─── Excerpted records ───
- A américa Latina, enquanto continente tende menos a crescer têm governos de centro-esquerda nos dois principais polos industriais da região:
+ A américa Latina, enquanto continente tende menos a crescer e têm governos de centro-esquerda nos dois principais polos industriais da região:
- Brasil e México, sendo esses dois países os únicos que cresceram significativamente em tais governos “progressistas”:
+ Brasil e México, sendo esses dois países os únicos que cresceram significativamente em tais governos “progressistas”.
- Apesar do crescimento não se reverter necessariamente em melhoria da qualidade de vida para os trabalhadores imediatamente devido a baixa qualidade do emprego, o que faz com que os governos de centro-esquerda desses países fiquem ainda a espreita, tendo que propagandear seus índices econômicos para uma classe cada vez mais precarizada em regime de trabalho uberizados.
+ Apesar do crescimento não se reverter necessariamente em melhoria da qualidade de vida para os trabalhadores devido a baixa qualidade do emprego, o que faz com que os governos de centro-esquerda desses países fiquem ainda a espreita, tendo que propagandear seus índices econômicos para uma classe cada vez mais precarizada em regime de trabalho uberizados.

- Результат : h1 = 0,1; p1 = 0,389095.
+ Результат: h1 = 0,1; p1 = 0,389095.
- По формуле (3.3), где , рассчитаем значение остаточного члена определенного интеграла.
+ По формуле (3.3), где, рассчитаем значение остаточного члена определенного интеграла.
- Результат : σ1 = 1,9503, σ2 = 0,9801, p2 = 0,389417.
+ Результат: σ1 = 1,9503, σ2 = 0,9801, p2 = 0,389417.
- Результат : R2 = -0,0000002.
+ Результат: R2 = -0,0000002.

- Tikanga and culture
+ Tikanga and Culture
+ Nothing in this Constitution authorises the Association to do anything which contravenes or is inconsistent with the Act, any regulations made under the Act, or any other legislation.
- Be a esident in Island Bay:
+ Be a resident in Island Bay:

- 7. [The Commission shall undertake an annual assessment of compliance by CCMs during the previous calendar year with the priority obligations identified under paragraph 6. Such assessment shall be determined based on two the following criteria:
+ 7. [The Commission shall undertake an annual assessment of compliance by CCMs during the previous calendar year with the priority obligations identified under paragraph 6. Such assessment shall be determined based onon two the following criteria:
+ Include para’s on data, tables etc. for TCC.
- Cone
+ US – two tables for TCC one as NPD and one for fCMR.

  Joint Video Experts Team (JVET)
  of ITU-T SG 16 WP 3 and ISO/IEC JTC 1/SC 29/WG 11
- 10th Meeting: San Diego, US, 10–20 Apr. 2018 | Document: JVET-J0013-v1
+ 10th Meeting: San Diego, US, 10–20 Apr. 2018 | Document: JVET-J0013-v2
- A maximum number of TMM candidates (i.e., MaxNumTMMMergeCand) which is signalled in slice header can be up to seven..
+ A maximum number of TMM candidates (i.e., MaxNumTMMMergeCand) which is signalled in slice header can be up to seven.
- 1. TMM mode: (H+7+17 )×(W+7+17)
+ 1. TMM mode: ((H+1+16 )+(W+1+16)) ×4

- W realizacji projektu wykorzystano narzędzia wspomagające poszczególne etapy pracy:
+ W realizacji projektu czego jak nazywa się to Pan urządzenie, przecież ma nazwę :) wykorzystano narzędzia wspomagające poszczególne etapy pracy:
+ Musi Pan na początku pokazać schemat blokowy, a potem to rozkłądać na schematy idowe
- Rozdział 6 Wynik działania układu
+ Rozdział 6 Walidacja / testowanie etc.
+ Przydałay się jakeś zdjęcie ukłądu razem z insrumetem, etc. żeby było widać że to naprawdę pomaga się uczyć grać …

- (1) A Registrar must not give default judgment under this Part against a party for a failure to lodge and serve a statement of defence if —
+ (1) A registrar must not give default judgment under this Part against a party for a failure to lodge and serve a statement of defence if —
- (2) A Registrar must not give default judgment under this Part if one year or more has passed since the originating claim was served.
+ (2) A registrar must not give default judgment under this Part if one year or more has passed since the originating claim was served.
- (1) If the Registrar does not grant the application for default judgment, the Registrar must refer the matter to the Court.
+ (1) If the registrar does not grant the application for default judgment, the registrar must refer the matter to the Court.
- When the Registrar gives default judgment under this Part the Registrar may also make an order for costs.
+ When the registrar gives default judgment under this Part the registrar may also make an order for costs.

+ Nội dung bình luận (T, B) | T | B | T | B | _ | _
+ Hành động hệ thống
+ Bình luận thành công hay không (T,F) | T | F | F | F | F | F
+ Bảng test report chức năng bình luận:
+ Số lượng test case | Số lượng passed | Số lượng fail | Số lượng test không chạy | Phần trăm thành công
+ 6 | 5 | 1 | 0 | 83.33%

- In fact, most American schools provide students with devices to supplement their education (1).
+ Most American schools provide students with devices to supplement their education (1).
───
§ Task brief
Every record should be given again exactly.

§ Solution
- A américa Latina, enquanto continente tende menos a crescer têm governos de centro-esquerda nos dois principais polos industriais da região:
+ A américa Latina, enquanto continente tende menos a crescer e têm governos de centro-esquerda nos dois principais polos industriais da região:
- Brasil e México, sendo esses dois países os únicos que cresceram significativamente em tais governos “progressistas”:
+ Brasil e México, sendo esses dois países os únicos que cresceram significativamente em tais governos “progressistas”.
- Apesar do crescimento não se reverter necessariamente em melhoria da qualidade de vida para os trabalhadores imediatamente devido a baixa qualidade do emprego, o que faz com que os governos de centro-esquerda desses países fiquem ainda a espreita, tendo que propagandear seus índices econômicos para uma classe cada vez mais precarizada em regime de trabalho uberizados.
+ Apesar do crescimento não se reverter necessariamente em melhoria da qualidade de vida para os trabalhadores devido a baixa qualidade do emprego, o que faz com que os governos de centro-esquerda desses países fiquem ainda a espreita, tendo que propagandear seus índices econômicos para uma classe cada vez mais precarizada em regime de trabalho uberizados.

- Результат : h1 = 0,1; p1 = 0,389095.
+ Результат: h1 = 0,1; p1 = 0,389095.
- По формуле (3.3), где , рассчитаем значение остаточного члена определенного интеграла.
+ По формуле (3.3), где, рассчитаем значение остаточного члена определенного интеграла.
- Результат : σ1 = 1,9503, σ2 = 0,9801, p2 = 0,389417.
+ Результат: σ1 = 1,9503, σ2 = 0,9801, p2 = 0,389417.
- Результат : R2 = -0,0000002.
+ Результат: R2 = -0,0000002.

- Tikanga and culture
+ Tikanga and Culture
+ Nothing in this Constitution authorises the Association to do anything which contravenes or is inconsistent with the Act, any regulations made under the Act, or any other legislation.
- Be a esident in Island Bay:
+ Be a resident in Island Bay:

- 7. [The Commission shall undertake an annual assessment of compliance by CCMs during the previous calendar year with the priority obligations identified under paragraph 6. Such assessment shall be determined based on two the following criteria:
+ 7. [The Commission shall undertake an annual assessment of compliance by CCMs during the previous calendar year with the priority obligations identified under paragraph 6. Such assessment shall be determined based onon two the following criteria:
+ Include para’s on data, tables etc. for TCC.
- Cone
+ US – two tables for TCC one as NPD and one for fCMR.

  Joint Video Experts Team (JVET)
  of ITU-T SG 16 WP 3 and ISO/IEC JTC 1/SC 29/WG 11
- 10th Meeting: San Diego, US, 10–20 Apr. 2018 | Document: JVET-J0013-v1
+ 10th Meeting: San Diego, US, 10–20 Apr. 2018 | Document: JVET-J0013-v2
- A maximum number of TMM candidates (i.e., MaxNumTMMMergeCand) which is signalled in slice header can be up to seven..
+ A maximum number of TMM candidates (i.e., MaxNumTMMMergeCand) which is signalled in slice header can be up to seven.
- 1. TMM mode: (H+7+17 )×(W+7+17)
+ 1. TMM mode: ((H+1+16 )+(W+1+16)) ×4

- W realizacji projektu wykorzystano narzędzia wspomagające poszczególne etapy pracy:
+ W realizacji projektu czego jak nazywa się to Pan urządzenie, przecież ma nazwę :) wykorzystano narzędzia wspomagające poszczególne etapy pracy:
+ Musi Pan na początku pokazać schemat blokowy, a potem to rozkłądać na schematy idowe
- Rozdział 6 Wynik działania układu
+ Rozdział 6 Walidacja / testowanie etc.
+ Przydałay się jakeś zdjęcie ukłądu razem z insrumetem, etc. żeby było widać że to naprawdę pomaga się uczyć grać …

- (1) A Registrar must not give default judgment under this Part against a party for a failure to lodge and serve a statement of defence if —
+ (1) A registrar must not give default judgment under this Part against a party for a failure to lodge and serve a statement of defence if —
- (2) A Registrar must not give default judgment under this Part if one year or more has passed since the originating claim was served.
+ (2) A registrar must not give default judgment under this Part if one year or more has passed since the originating claim was served.
- (1) If the Registrar does not grant the application for default judgment, the Registrar must refer the matter to the Court.
+ (1) If the registrar does not grant the application for default judgment, the registrar must refer the matter to the Court.
- When the Registrar gives default judgment under this Part the Registrar may also make an order for costs.
+ When the registrar gives default judgment under this Part the registrar may also make an order for costs.

+ Nội dung bình luận (T, B) | T | B | T | B | _ | _
+ Hành động hệ thống
+ Bình luận thành công hay không (T,F) | T | F | F | F | F | F
+ Bảng test report chức năng bình luận:
+ Số lượng test case | Số lượng passed | Số lượng fail | Số lượng test không chạy | Phần trăm thành công
+ 6 | 5 | 1 | 0 | 83.33%

- In fact, most American schools provide students with devices to supplement their education (1).
+ Most American schools provide students with devices to supplement their education (1).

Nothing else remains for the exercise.